Buddy punching is another common and especially expensive form of time theft. It typically involves one employee agreeing to clock in for another. Example: A lab employee running late calls a co-worker and asks her to punch his timecard or sign the time sheet in his name. Buddy punching is pattern behavior. In many cases, the buddies return the favor with the absent and punching employees changing roles. Even if you use swipe cards or employee codes, employees may end up sharing them.

What to Do: Again, technology is probably your most effective defense against buddy punching, especially time-keeping systems that use biometric technology like fingerprint or retina scans to validate a user’s identity; but these solutions expose you to the risk of grievances and legal challenges because they’re privacy-invasive.

3. Unauthorized Breaks

Employees may try to slip out after they punch in for work, especially in large, busy labs where absences are likely to go unnoticed. The risk is especially great with telecommuters and other employees who work offsite or drive company vehicles. Employees don’t have to actually leave. There may be plenty of places at the site where they can play hide-and-seek with their managers. The resulting productivity losses may be massive by the time you discover these abuses.

What to Do: Digital surveillance technology like GPS and tracking software enable you to keep tabs on your employees at all times. But as with biometric systems, their use raises significant legal questions, especially in states that ban or require employers to adopt written policies disclosing their use of such systems and the data they generate.

4. Break Time Abuses

Paid breaks are fertile grounds for time theft. Unauthorized breaks are the most blatant example; but it can also happen when employees take scheduled breaks early and/or end them late. While stealing a minute or two here or there may be no big deal, unauthorized break extension tends to become habitual, resulting in significant wage and productivity losses.

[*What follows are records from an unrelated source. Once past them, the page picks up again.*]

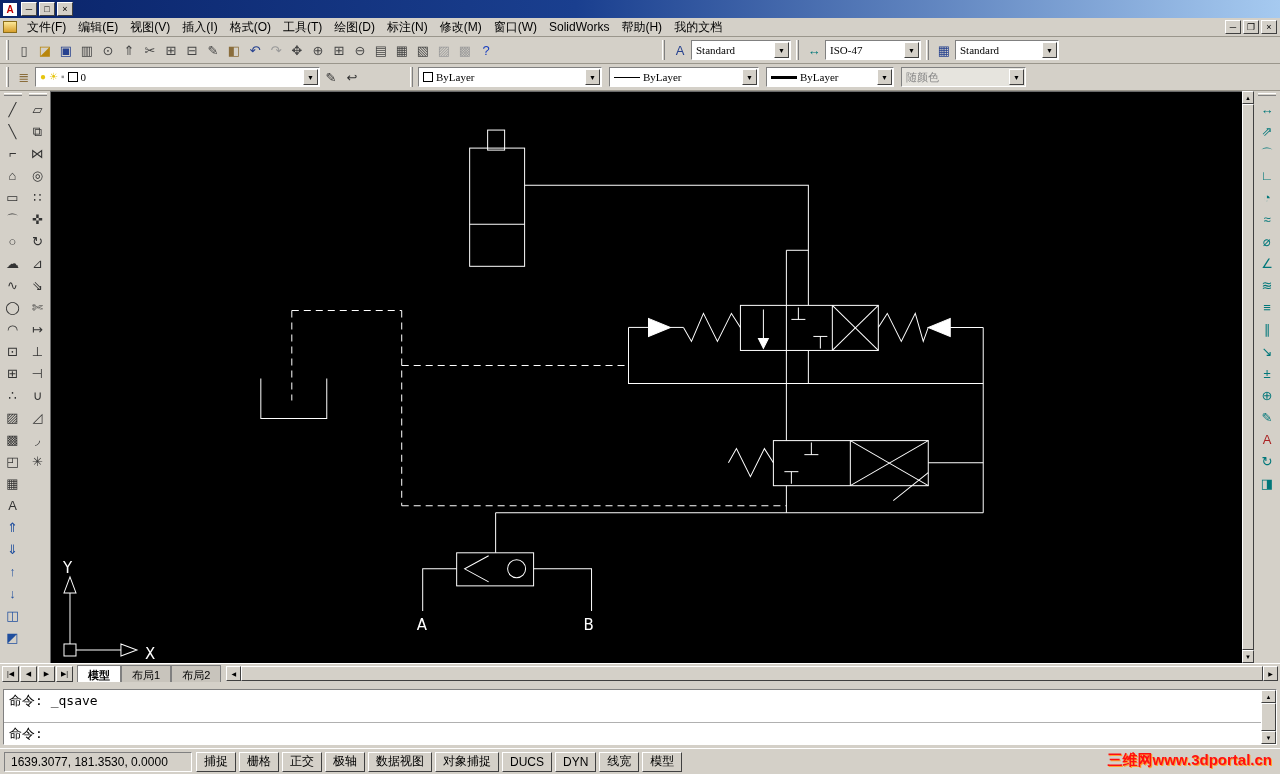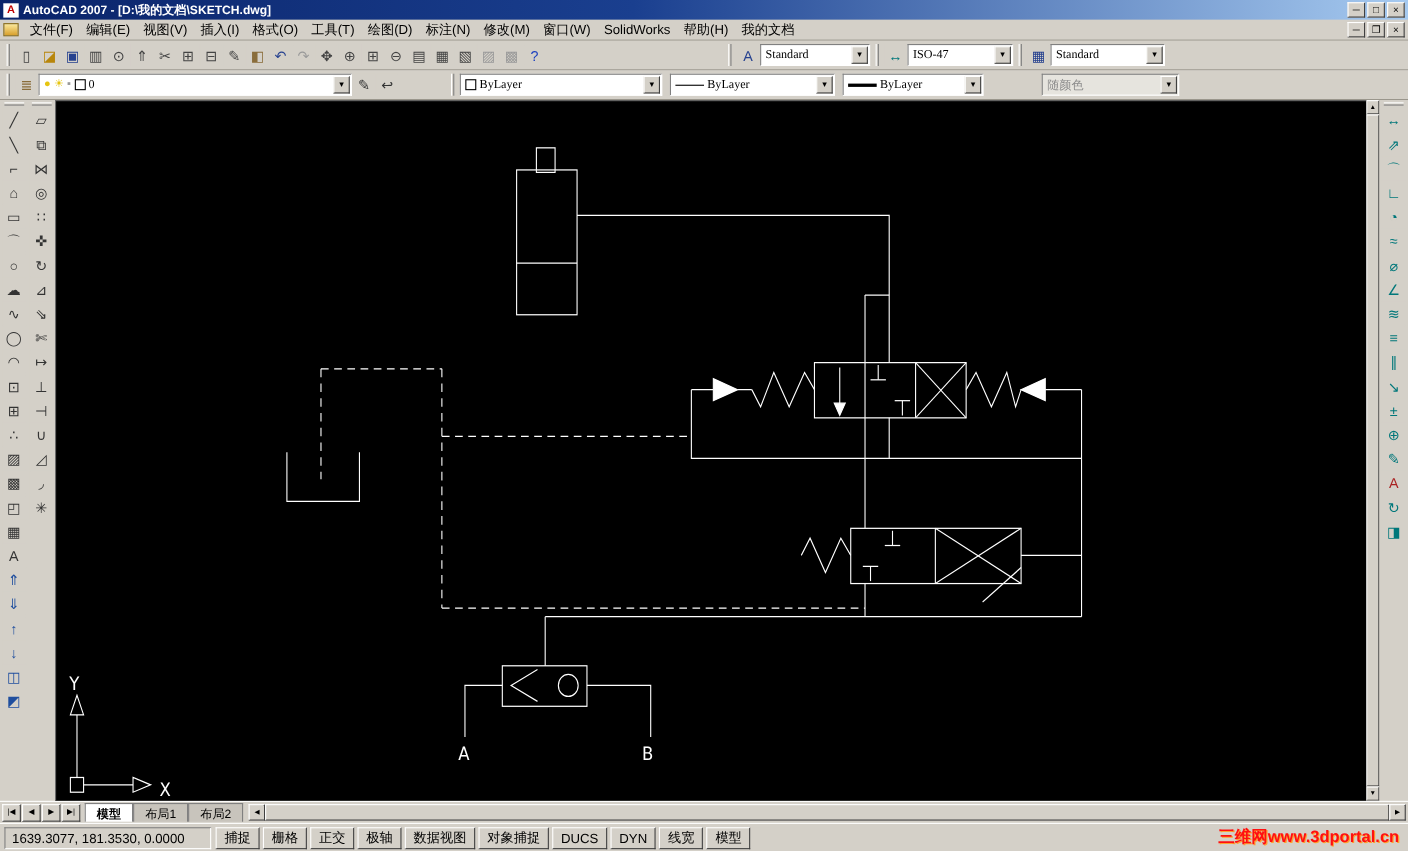"AutoCAD 2007 - [D:\我的文档\SKETCH.dwg]" span.title-text { html: <span>AutoCAD 2007 - [D:\我的文档\SKETCH.dwg]</span> -> none }
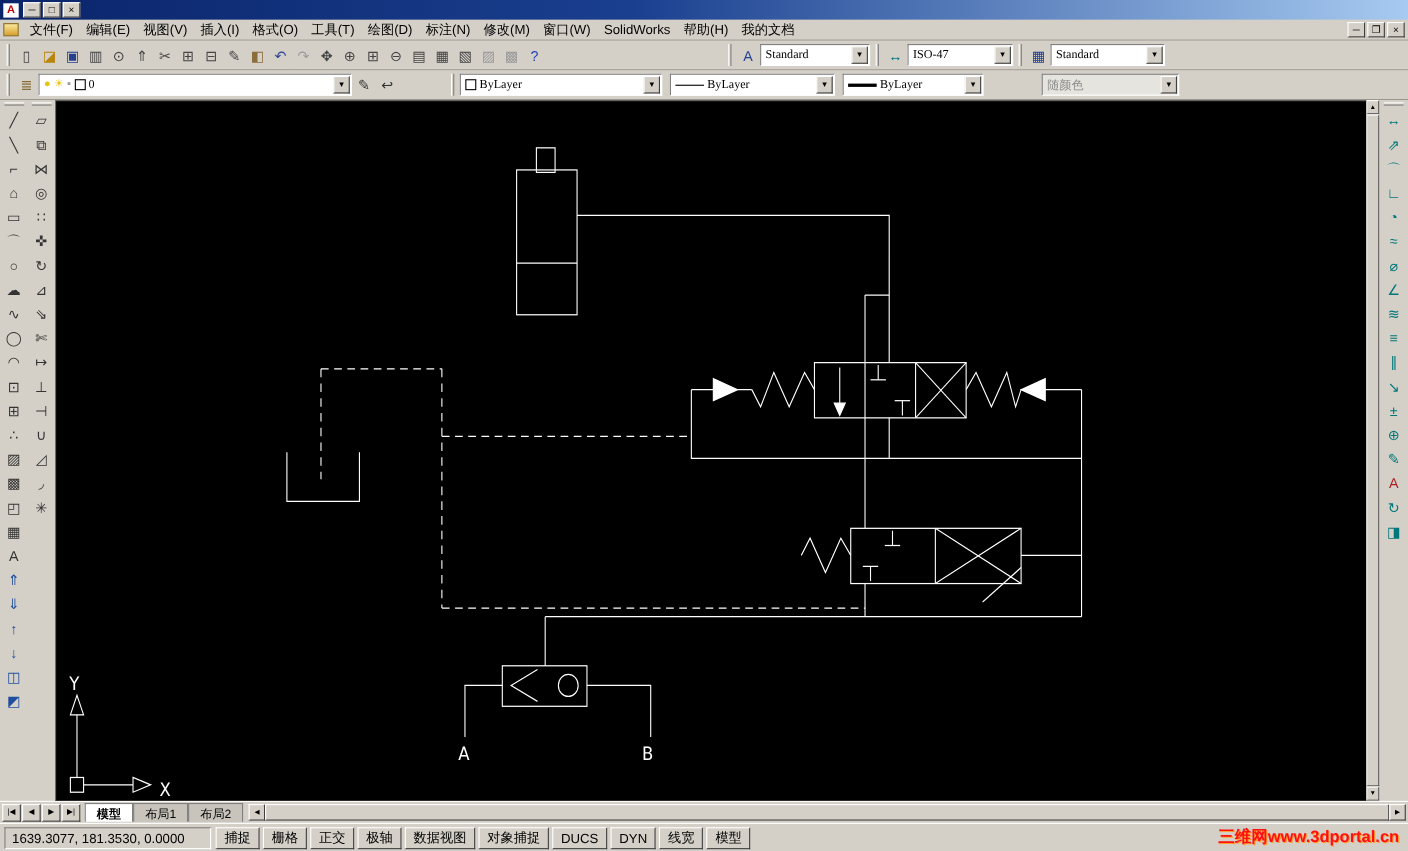"随颜色" .combo.disabled { margin-left: 46px -> none }
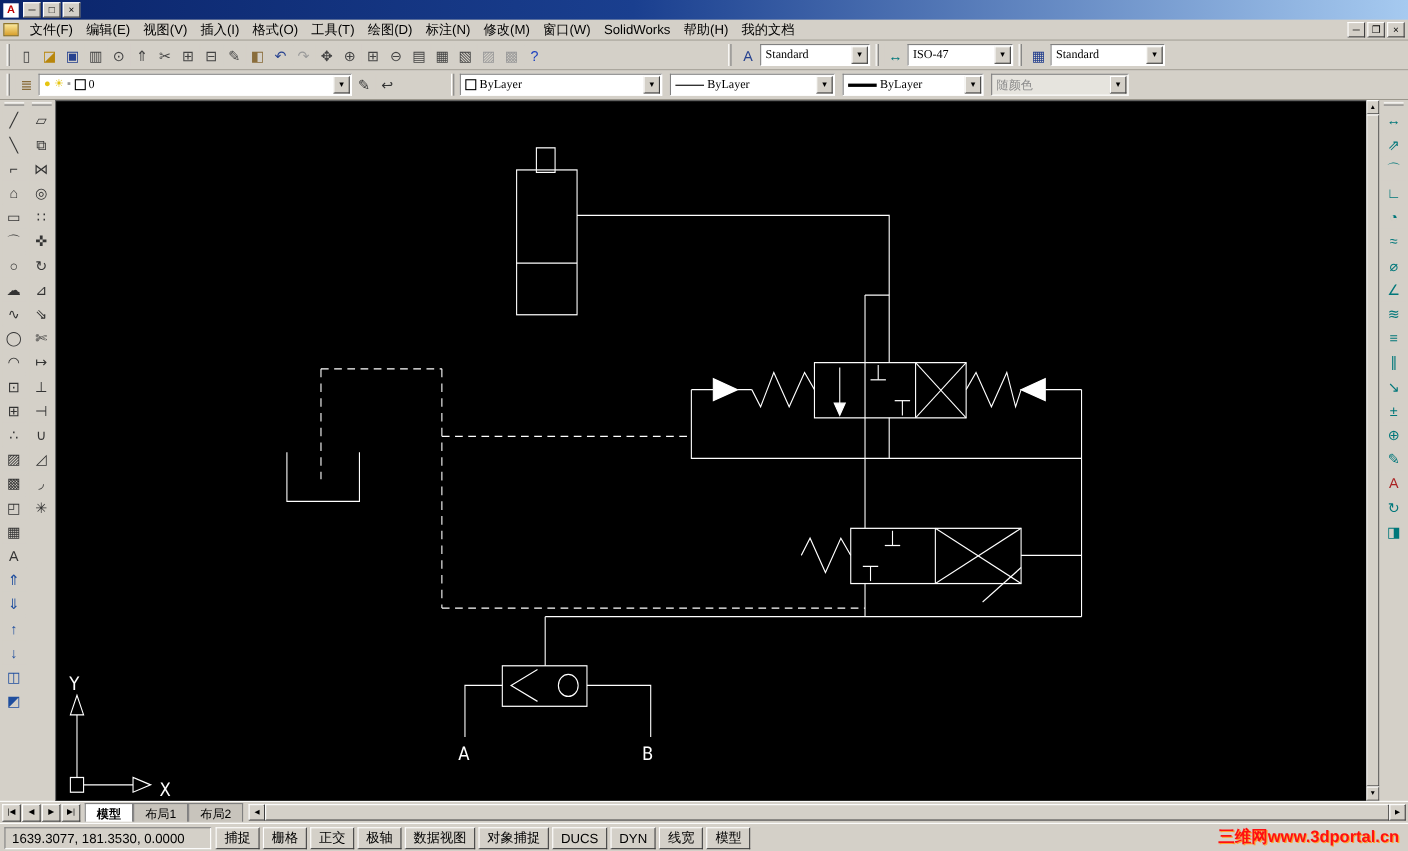"命令: _qsave" div.cmdarea { html: none -> <div> <div></div> <div> <div> <div> <span>命令: _qsave</span> </div> <div> <span>命令:</span> </div> </div> <div> <button>▲</button> <div></div> <button>▼</button> </div> </div> </div> }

What to Do: Establish clear break times, monitor when employees start and end their breaks, and consistently take disciplinary action against those who don’t comply. Also recognize that break extensions may be a product of your own making if you’re not giving your lab employees ample break time.

5. Unauthorized Napping

In a 2021 Kaiser Family Foundation (KFF)/Washington Post survey, over half (55%) of the 1,327 frontline healthcare workers surveyed said they felt “burned out,” while 62 percent said COVID-19-related stress or worry has negatively affected their mental health. But while it might be understandable, the risk of falling asleep on the job creates enormous challenges of not only productivity but also patient and workplace safety.

What to Do: Although sleeping on the job constitutes time theft, you should be prepared to address it as a symptom of the larger challenge of helping employees preserve their mental health and manage their workload.

6. Goofing Off

The risk of employees goofing off and engaging in unproductive activity has existed as long as the workplace itself. But while the problem may not be new, it has become magnified thanks to the internet, smartphones, and other digital distractions, enabling employees to do everything from shop online to establishing their own personal corporations during work hours.

What to Do: Implement clear, written policies on acceptable uses of the internet, company computers, and mobile devices that employees bring to work. Those who engage in social networking and other impermissible uses during work time should be subject to discipline in accordance with the procedures of your progressive discipline policy.

Takeaway

You should also implement a clear written policy on time theft so that employees understand your expectations. There’s a template policy on the Lab Compliance Advisor webpage that you can adapt for your own lab.